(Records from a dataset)
#####

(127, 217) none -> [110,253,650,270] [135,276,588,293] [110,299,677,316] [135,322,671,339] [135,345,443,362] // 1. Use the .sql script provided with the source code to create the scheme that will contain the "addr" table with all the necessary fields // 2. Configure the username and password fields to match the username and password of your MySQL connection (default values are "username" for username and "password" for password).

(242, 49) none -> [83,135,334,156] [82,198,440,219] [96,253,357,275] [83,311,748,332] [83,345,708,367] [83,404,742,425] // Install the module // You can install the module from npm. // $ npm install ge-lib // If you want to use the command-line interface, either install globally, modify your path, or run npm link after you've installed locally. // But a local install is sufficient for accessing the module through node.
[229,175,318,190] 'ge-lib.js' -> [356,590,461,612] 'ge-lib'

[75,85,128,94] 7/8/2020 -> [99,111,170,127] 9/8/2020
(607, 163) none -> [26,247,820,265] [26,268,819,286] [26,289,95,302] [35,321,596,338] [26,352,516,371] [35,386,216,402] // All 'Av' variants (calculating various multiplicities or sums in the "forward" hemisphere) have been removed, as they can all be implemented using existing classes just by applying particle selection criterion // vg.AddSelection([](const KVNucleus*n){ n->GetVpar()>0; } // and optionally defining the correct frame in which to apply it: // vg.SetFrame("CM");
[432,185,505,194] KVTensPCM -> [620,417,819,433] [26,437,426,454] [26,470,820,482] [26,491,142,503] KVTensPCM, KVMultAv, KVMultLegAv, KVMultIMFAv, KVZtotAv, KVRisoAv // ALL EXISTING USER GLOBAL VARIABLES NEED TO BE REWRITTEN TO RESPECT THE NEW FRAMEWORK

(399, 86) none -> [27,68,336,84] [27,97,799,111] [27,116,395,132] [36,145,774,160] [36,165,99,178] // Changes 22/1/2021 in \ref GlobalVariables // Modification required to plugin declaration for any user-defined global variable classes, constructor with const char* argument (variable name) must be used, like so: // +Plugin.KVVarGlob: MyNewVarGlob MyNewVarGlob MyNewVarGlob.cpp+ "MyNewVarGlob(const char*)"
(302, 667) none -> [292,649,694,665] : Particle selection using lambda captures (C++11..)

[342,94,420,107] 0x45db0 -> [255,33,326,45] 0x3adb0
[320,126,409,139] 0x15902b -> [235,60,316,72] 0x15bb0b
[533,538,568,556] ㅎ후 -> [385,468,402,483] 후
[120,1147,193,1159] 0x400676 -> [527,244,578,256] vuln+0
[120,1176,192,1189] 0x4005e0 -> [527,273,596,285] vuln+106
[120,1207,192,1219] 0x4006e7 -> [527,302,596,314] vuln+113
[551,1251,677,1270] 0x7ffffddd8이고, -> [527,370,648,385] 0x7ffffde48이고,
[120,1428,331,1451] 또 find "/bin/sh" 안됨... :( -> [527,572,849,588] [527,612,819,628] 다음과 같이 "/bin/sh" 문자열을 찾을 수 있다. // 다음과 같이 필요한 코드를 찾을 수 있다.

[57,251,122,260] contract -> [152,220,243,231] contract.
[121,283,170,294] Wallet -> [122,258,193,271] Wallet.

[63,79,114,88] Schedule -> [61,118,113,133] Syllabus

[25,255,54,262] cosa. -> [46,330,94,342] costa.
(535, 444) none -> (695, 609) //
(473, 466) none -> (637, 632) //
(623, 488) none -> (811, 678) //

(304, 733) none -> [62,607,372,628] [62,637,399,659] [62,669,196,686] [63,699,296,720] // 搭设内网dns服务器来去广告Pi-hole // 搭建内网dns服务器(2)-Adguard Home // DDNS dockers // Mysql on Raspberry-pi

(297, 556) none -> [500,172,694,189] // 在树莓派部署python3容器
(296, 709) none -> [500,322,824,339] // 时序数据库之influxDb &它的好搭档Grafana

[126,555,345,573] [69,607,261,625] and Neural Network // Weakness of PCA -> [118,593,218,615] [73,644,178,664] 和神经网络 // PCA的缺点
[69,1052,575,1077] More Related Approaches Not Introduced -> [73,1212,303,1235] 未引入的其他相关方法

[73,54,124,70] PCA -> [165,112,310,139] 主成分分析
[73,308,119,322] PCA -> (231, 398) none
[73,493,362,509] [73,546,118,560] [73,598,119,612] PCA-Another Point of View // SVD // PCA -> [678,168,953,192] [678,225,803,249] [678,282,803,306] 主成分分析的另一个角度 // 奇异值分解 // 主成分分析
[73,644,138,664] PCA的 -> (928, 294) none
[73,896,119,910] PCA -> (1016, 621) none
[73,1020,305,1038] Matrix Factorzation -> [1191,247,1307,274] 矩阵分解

#####

• Exercise description
Every line above needs to be repeated exactly as shown.

• Task result
(127, 217) none -> [110,253,650,270] [135,276,588,293] [110,299,677,316] [135,322,671,339] [135,345,443,362] // 1. Use the .sql script provided with the source code to create the scheme that will contain the "addr" table with all the necessary fields // 2. Configure the username and password fields to match the username and password of your MySQL connection (default values are "username" for username and "password" for password).

(242, 49) none -> [83,135,334,156] [82,198,440,219] [96,253,357,275] [83,311,748,332] [83,345,708,367] [83,404,742,425] // Install the module // You can install the module from npm. // $ npm install ge-lib // If you want to use the command-line interface, either install globally, modify your path, or run npm link after you've installed locally. // But a local install is sufficient for accessing the module through node.
[229,175,318,190] 'ge-lib.js' -> [356,590,461,612] 'ge-lib'

[75,85,128,94] 7/8/2020 -> [99,111,170,127] 9/8/2020
(607, 163) none -> [26,247,820,265] [26,268,819,286] [26,289,95,302] [35,321,596,338] [26,352,516,371] [35,386,216,402] // All 'Av' variants (calculating various multiplicities or sums in the "forward" hemisphere) have been removed, as they can all be implemented using existing classes just by applying particle selection criterion // vg.AddSelection([](const KVNucleus*n){ n->GetVpar()>0; } // and optionally defining the correct frame in which to apply it: // vg.SetFrame("CM");
[432,185,505,194] KVTensPCM -> [620,417,819,433] [26,437,426,454] [26,470,820,482] [26,491,142,503] KVTensPCM, KVMultAv, KVMultLegAv, KVMultIMFAv, KVZtotAv, KVRisoAv // ALL EXISTING USER GLOBAL VARIABLES NEED TO BE REWRITTEN TO RESPECT THE NEW FRAMEWORK

(399, 86) none -> [27,68,336,84] [27,97,799,111] [27,116,395,132] [36,145,774,160] [36,165,99,178] // Changes 22/1/2021 in \ref GlobalVariables // Modification required to plugin declaration for any user-defined global variable classes, constructor with const char* argument (variable name) must be used, like so: // +Plugin.KVVarGlob: MyNewVarGlob MyNewVarGlob MyNewVarGlob.cpp+ "MyNewVarGlob(const char*)"
(302, 667) none -> [292,649,694,665] : Particle selection using lambda captures (C++11..)

[342,94,420,107] 0x45db0 -> [255,33,326,45] 0x3adb0
[320,126,409,139] 0x15902b -> [235,60,316,72] 0x15bb0b
[533,538,568,556] ㅎ후 -> [385,468,402,483] 후
[120,1147,193,1159] 0x400676 -> [527,244,578,256] vuln+0
[120,1176,192,1189] 0x4005e0 -> [527,273,596,285] vuln+106
[120,1207,192,1219] 0x4006e7 -> [527,302,596,314] vuln+113
[551,1251,677,1270] 0x7ffffddd8이고, -> [527,370,648,385] 0x7ffffde48이고,
[120,1428,331,1451] 또 find "/bin/sh" 안됨... :( -> [527,572,849,588] [527,612,819,628] 다음과 같이 "/bin/sh" 문자열을 찾을 수 있다. // 다음과 같이 필요한 코드를 찾을 수 있다.

[57,251,122,260] contract -> [152,220,243,231] contract.
[121,283,170,294] Wallet -> [122,258,193,271] Wallet.

[63,79,114,88] Schedule -> [61,118,113,133] Syllabus

[25,255,54,262] cosa. -> [46,330,94,342] costa.
(535, 444) none -> (695, 609) //
(473, 466) none -> (637, 632) //
(623, 488) none -> (811, 678) //

(304, 733) none -> [62,607,372,628] [62,637,399,659] [62,669,196,686] [63,699,296,720] // 搭设内网dns服务器来去广告Pi-hole // 搭建内网dns服务器(2)-Adguard Home // DDNS dockers // Mysql on Raspberry-pi

(297, 556) none -> [500,172,694,189] // 在树莓派部署python3容器
(296, 709) none -> [500,322,824,339] // 时序数据库之influxDb &它的好搭档Grafana

[126,555,345,573] [69,607,261,625] and Neural Network // Weakness of PCA -> [118,593,218,615] [73,644,178,664] 和神经网络 // PCA的缺点
[69,1052,575,1077] More Related Approaches Not Introduced -> [73,1212,303,1235] 未引入的其他相关方法

[73,54,124,70] PCA -> [165,112,310,139] 主成分分析
[73,308,119,322] PCA -> (231, 398) none
[73,493,362,509] [73,546,118,560] [73,598,119,612] PCA-Another Point of View // SVD // PCA -> [678,168,953,192] [678,225,803,249] [678,282,803,306] 主成分分析的另一个角度 // 奇异值分解 // 主成分分析
[73,644,138,664] PCA的 -> (928, 294) none
[73,896,119,910] PCA -> (1016, 621) none
[73,1020,305,1038] Matrix Factorzation -> [1191,247,1307,274] 矩阵分解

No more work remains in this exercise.